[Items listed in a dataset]

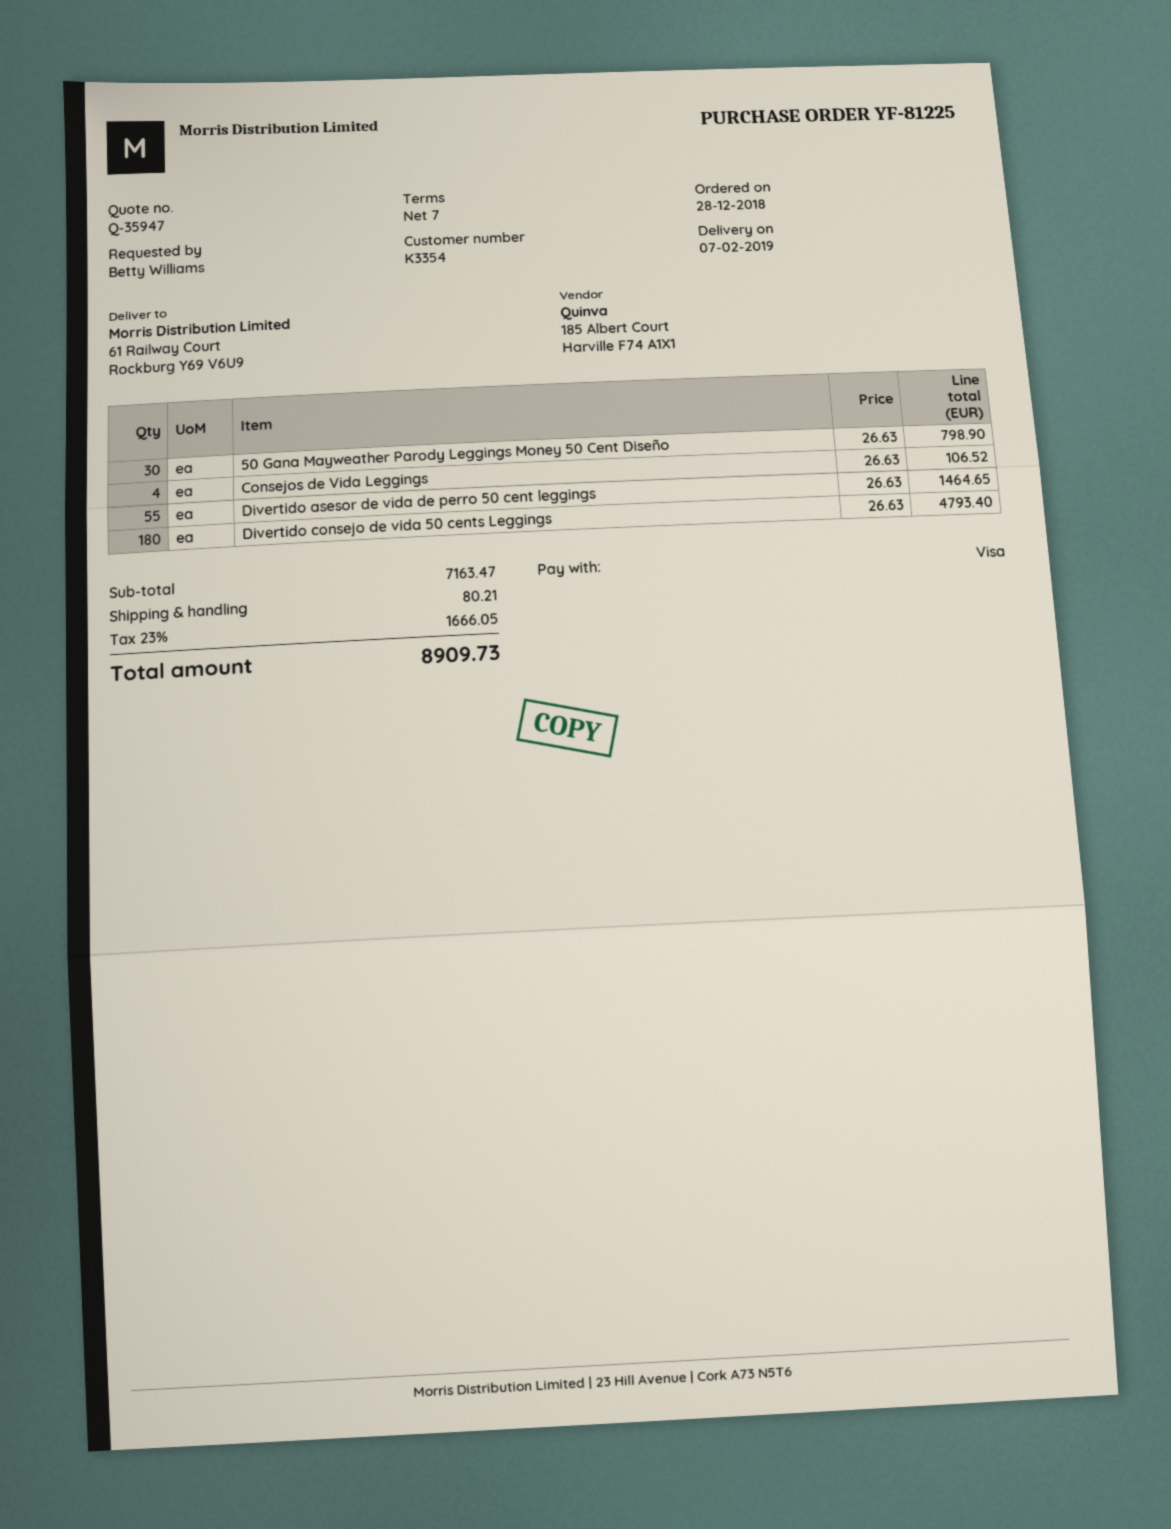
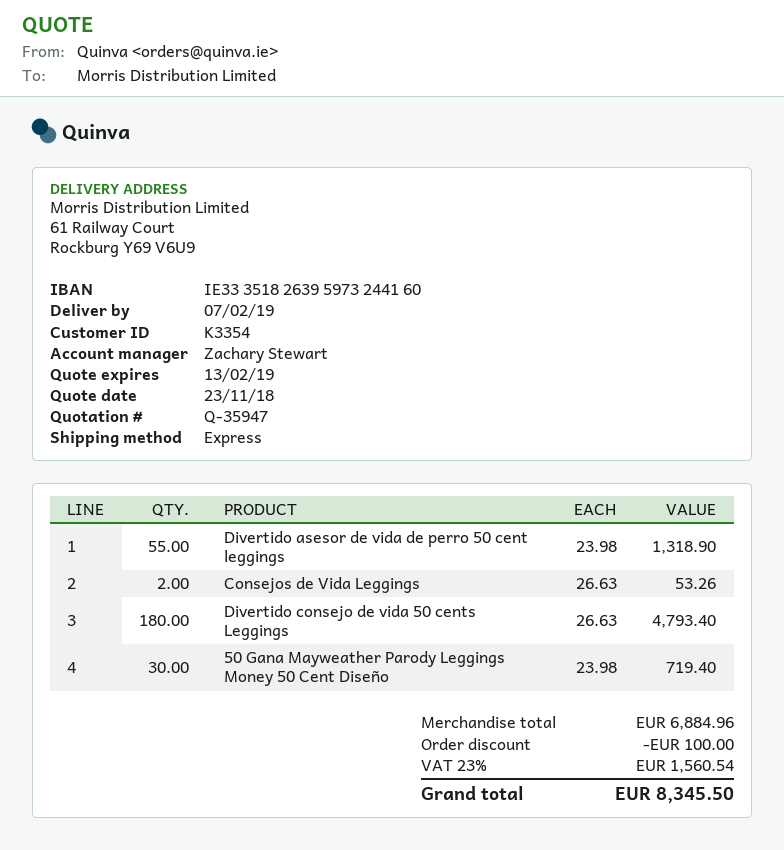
50 Gana Mayweather Parody Leggings Money 50 Cent Diseño: 30 x 26.63 = 798.90 -> 30 x 23.98 = 719.40
Consejos de Vida Leggings: 4 x 26.63 = 106.52 -> 2 x 26.63 = 53.26
Divertido asesor de vida de perro 50 cent leggings: 55 x 26.63 = 1464.65 -> 55 x 23.98 = 1318.90
subtotal: 7163.47 -> 6884.96
discount: none -> 100.00
shipping: 80.21 -> none
tax: 23% = 1666.05 -> 23% = 1560.54
total: 8909.73 -> 8345.50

**How to complete this task:** Each line above should be written out again exactly, without any image.

**Problem solution:**
50 Gana Mayweather Parody Leggings Money 50 Cent Diseño: 30 x 26.63 = 798.90 -> 30 x 23.98 = 719.40
Consejos de Vida Leggings: 4 x 26.63 = 106.52 -> 2 x 26.63 = 53.26
Divertido asesor de vida de perro 50 cent leggings: 55 x 26.63 = 1464.65 -> 55 x 23.98 = 1318.90
subtotal: 7163.47 -> 6884.96
discount: none -> 100.00
shipping: 80.21 -> none
tax: 23% = 1666.05 -> 23% = 1560.54
total: 8909.73 -> 8345.50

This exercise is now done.